My family has been through it all with me, especially my husband of 35 years, whom I would sometimes catch crying when he did not think I was paying attention. This is another change I have applied in my nursing practice: take a good look at the caregivers. They may be trying to keep it all together when they are feeling just as terrified as the patient. Cancer happens to everyone in the circle—family, friends, and especially significant others.
You really find out who will reach out to you, and whom you can lean on. I have learned this fact, and I now educate other patients that everyone in your life will handle your diagnosis differently. Just know that each person in your life has to process it in his or her own way, and no way is wrong. Everyone is doing the best they can to survive along with you.
Living in the Now
In so many ways, my brain cancer diagnosis has made me stronger and, I hope, more lighthearted. I tell my children and grandchildren, “Hey, I’m here today, so let’s have fun!” I know this reality is hard for my children, but I cannot live my life without acknowledging my feelings.
It is okay to be a nurse and help others, as long as I am able to speak honestly about my own cancer diagnosis. Statistically, my chances of surviving 5 years is about 30%, based on my age of 54. I know my husband and my children looked this up, too, but I am showing them that by nursing, hiking, and going to yoga classes, I am living.
When I make a special meal, or take moonlight walks with the grandchildren, I am living. When I laugh, cry, or even get angry occasionally, I am living.
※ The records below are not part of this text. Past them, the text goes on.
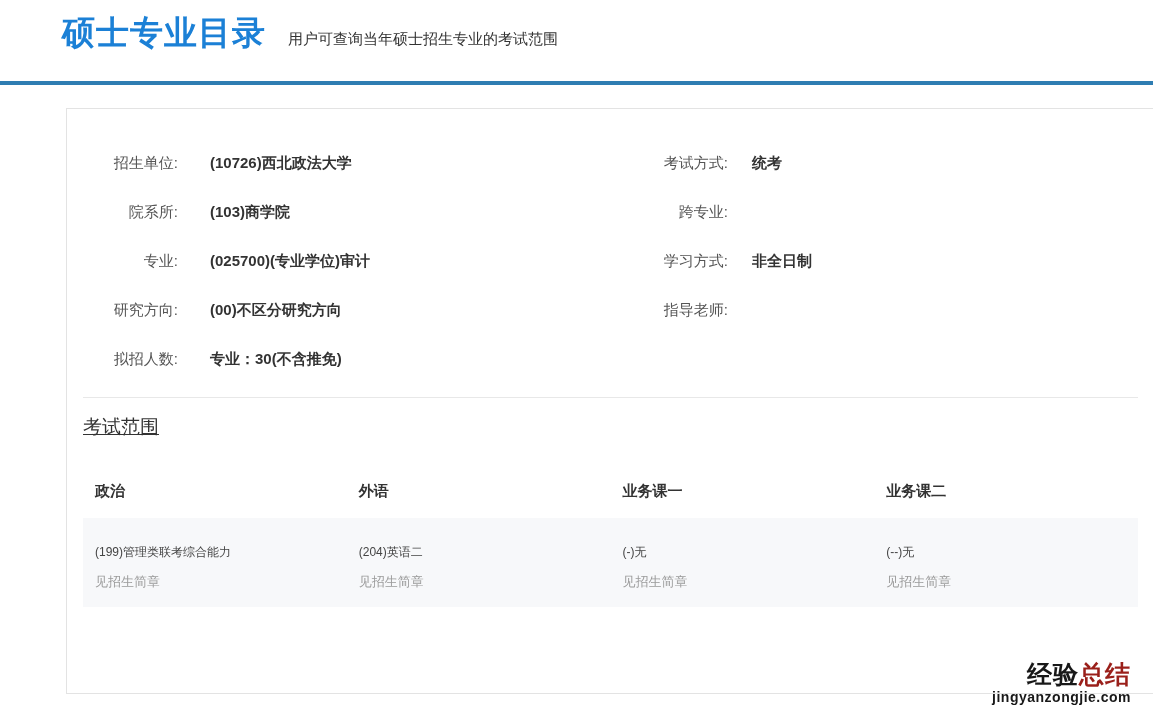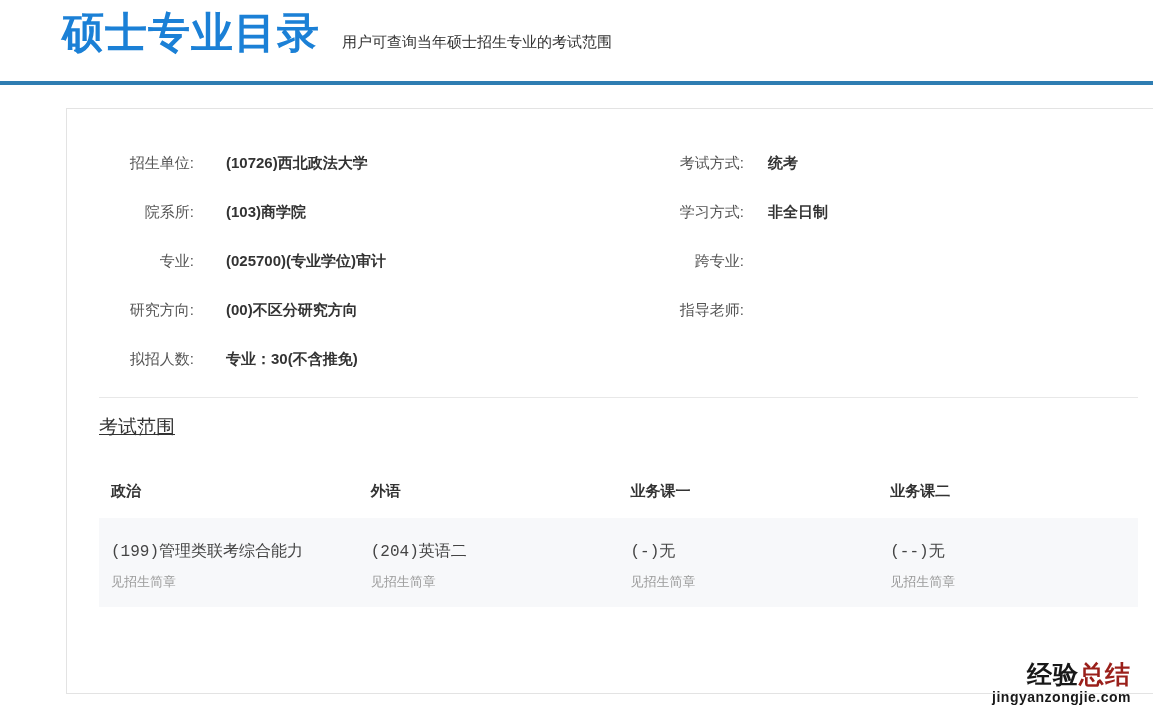"硕士专业目录" .page-title { font-size: 42px -> 33px }
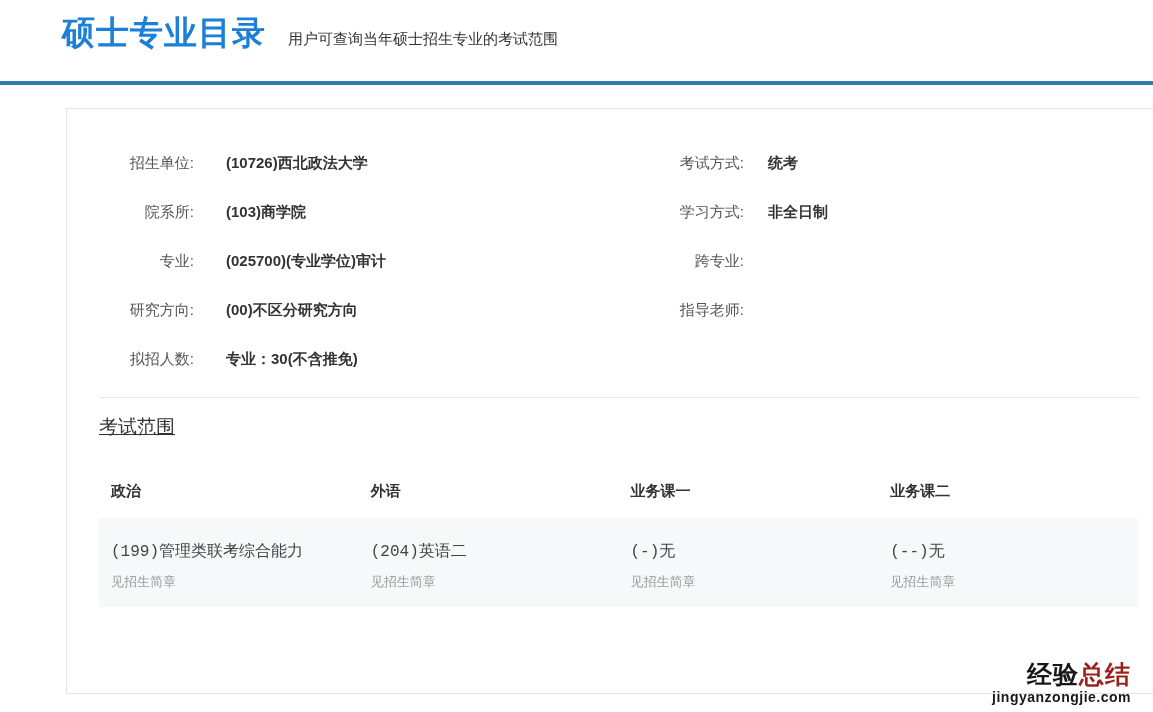"招生单位:" .detail-card { padding: 30px 15px 34px 32px -> 30px 15px 34px 16px }
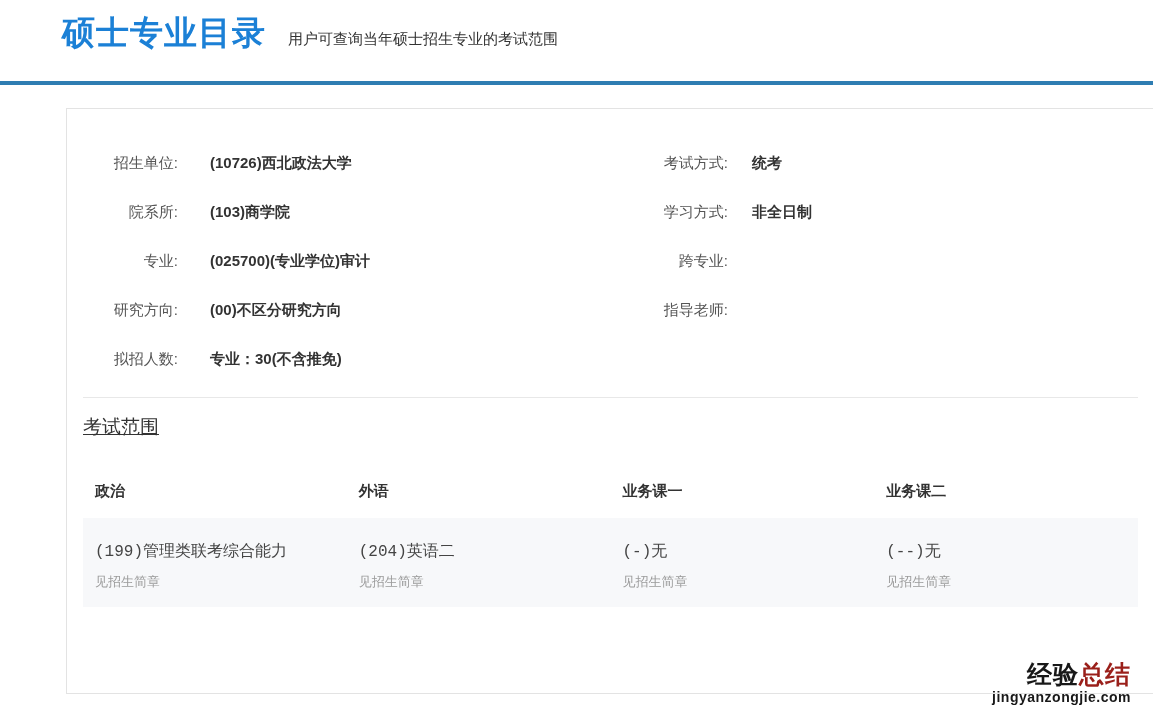"学习方式:" div.field-row { order: before "跨专业:" -> after "跨专业:" }
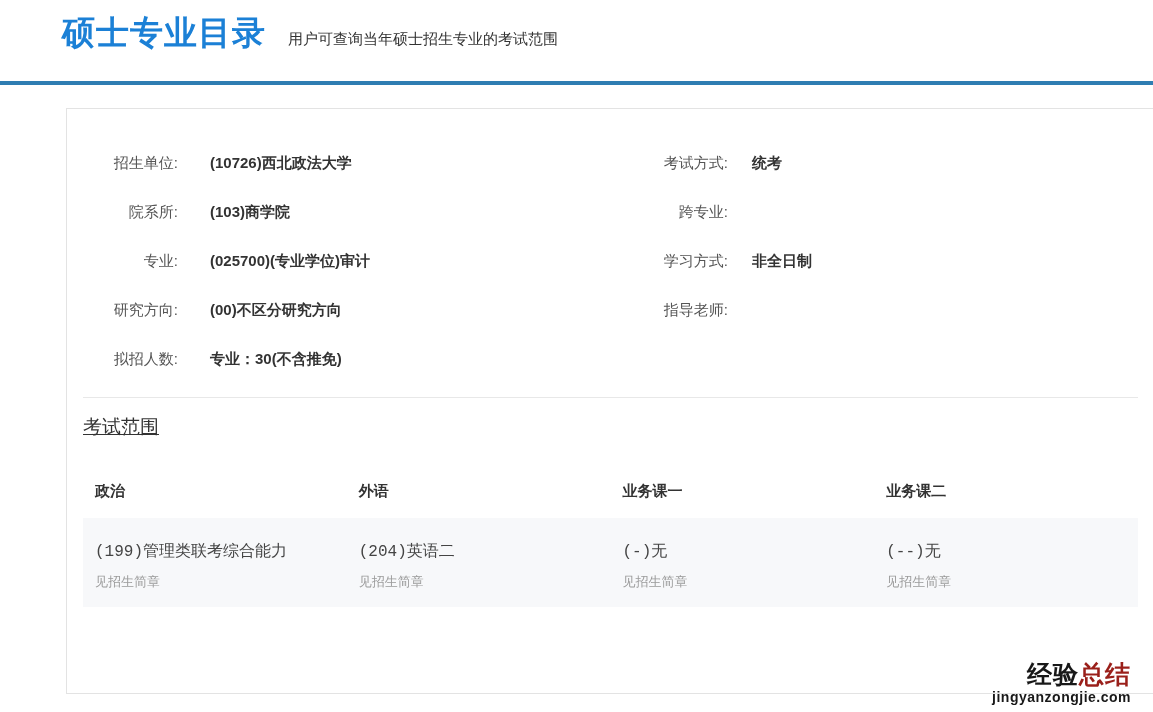"(199)管理类联考综合能力" .subject-name { font-family: Liberation Mono, monospace -> none; font-size: 16px -> 12px }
I am grateful to the neurosurgeon, my radiologist, oncologist, and every other person at the cancer center where I received treatment, but most of all I am grateful for the patients with whom I share a unique bond.
The Cancer Bond
This cancer bond is real, and my patients know that their nurse does “get it,” which helps me in my journey—to just live and try not to worry about what may come.
I often find myself thinking that cancer is not the worst thing I have ever experienced, but just may be the most deeply meaningful way I have ever bonded with others.
Being an oncology nurse navigator and a patient allows me a connection with my patients that I can only hope eases their fears and helps them with the overwhelming burden that comes with navigating cancer.